> **What is needed**:
The task calls for each record to be given again unchanged, minus any pictures.

START Extracted records

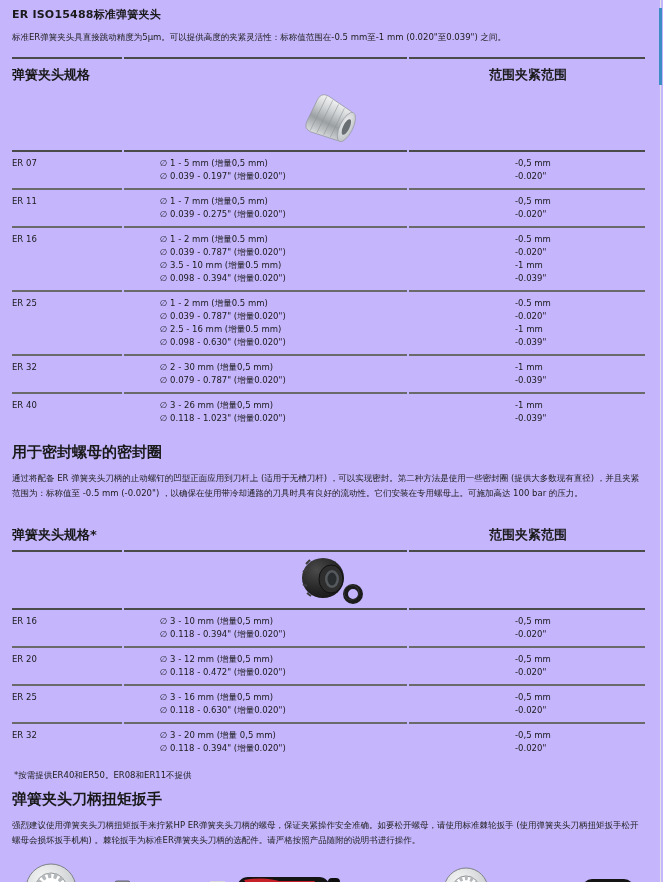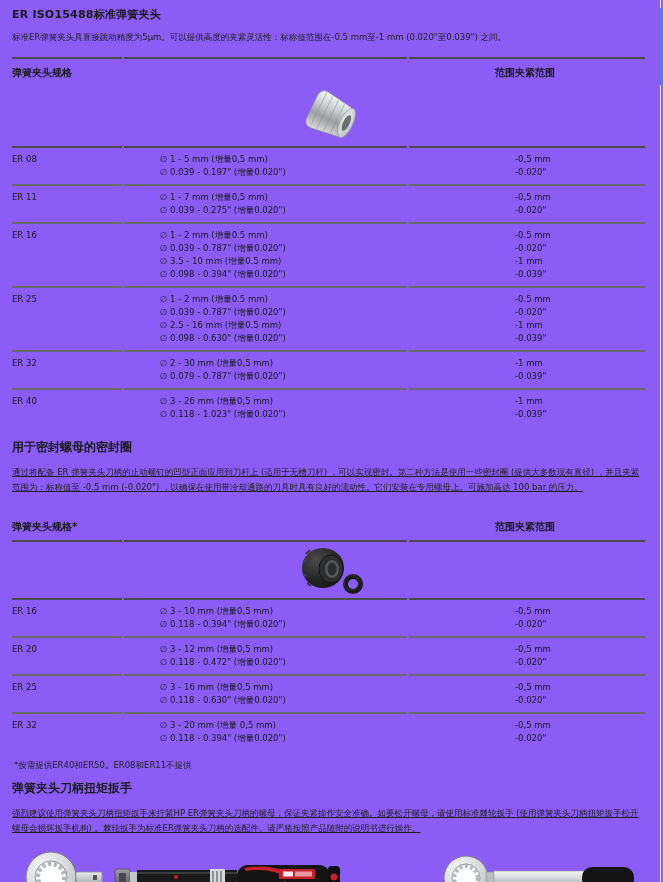"ER ISO15488标准弹簧夹头" .page { background: #8b5cf6 -> #c4b5fd }
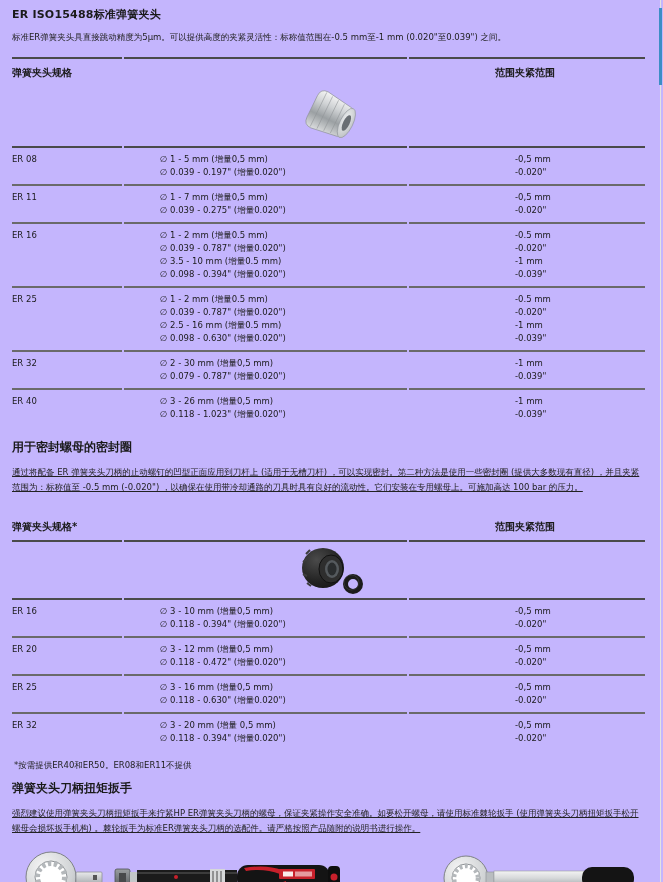"弹簧夹头规格" .thead { font-size: 10px -> 13px }
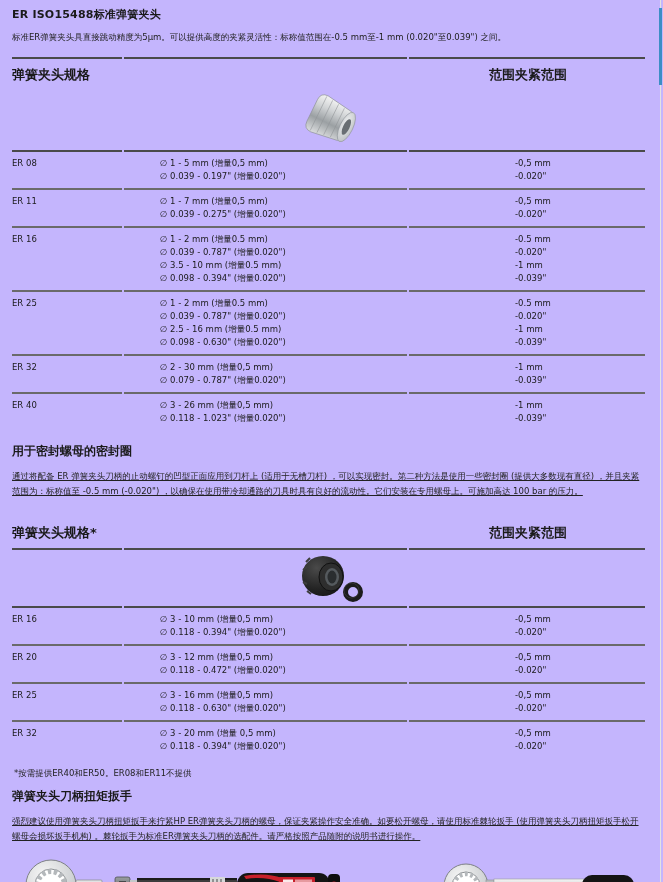"ER 08" div.c1 { text: 08 -> 07 }
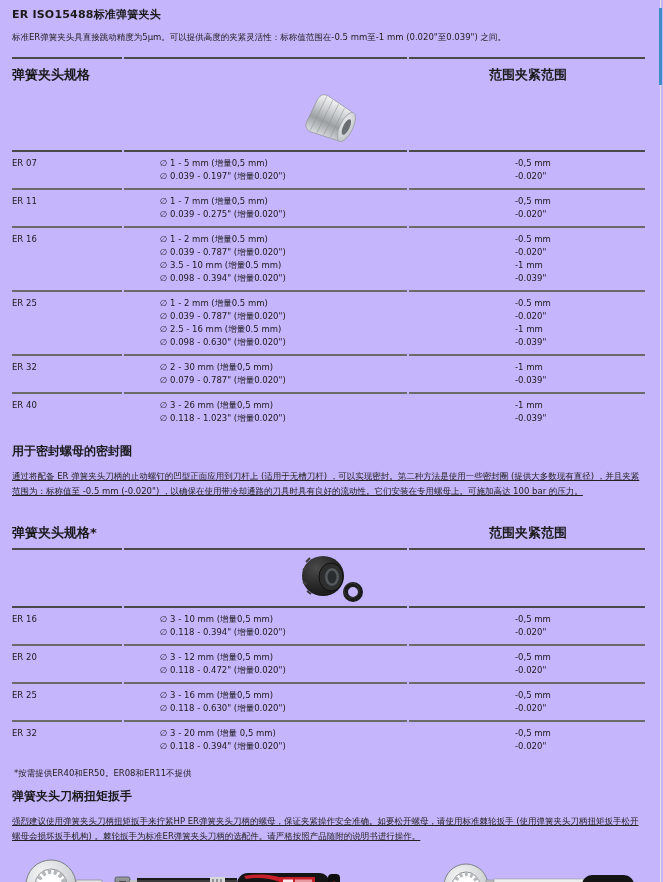"用于密封螺母的密封圈" .sec-title { font-size: 12px -> 15px }
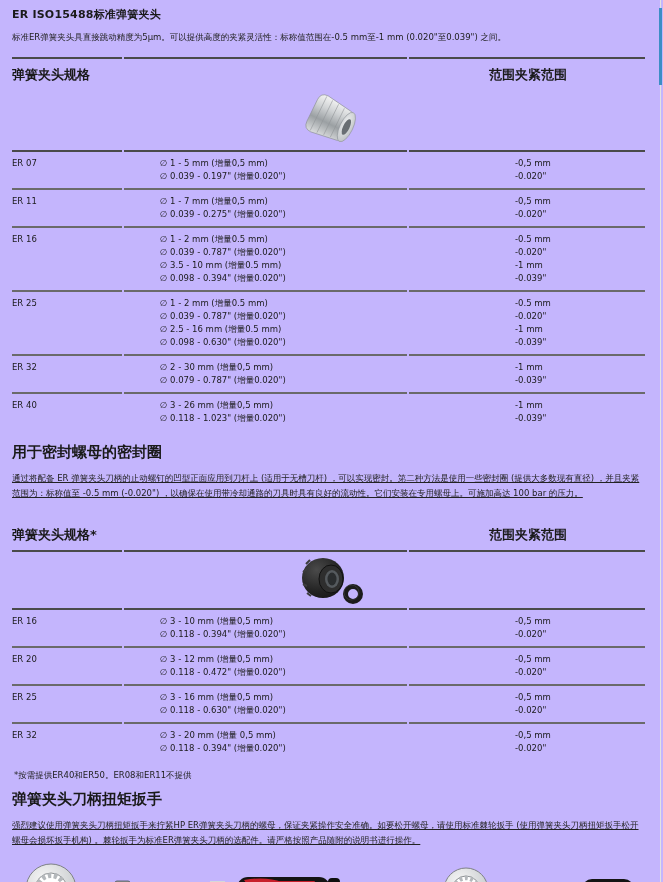"通过将配备 ER 弹簧夹头刀柄的止动螺钉的凹型正面应用到刀杆上" .sec-body { text-decoration: underline -> none }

END Extracted records

> **Exercise solution**:
"ER ISO15488标准弹簧夹头" .page { background: #8b5cf6 -> #c4b5fd }
"弹簧夹头规格" .thead { font-size: 10px -> 13px }
"ER 08" div.c1 { text: 08 -> 07 }
"用于密封螺母的密封圈" .sec-title { font-size: 12px -> 15px }
"通过将配备 ER 弹簧夹头刀柄的止动螺钉的凹型正面应用到刀杆上" .sec-body { text-decoration: underline -> none }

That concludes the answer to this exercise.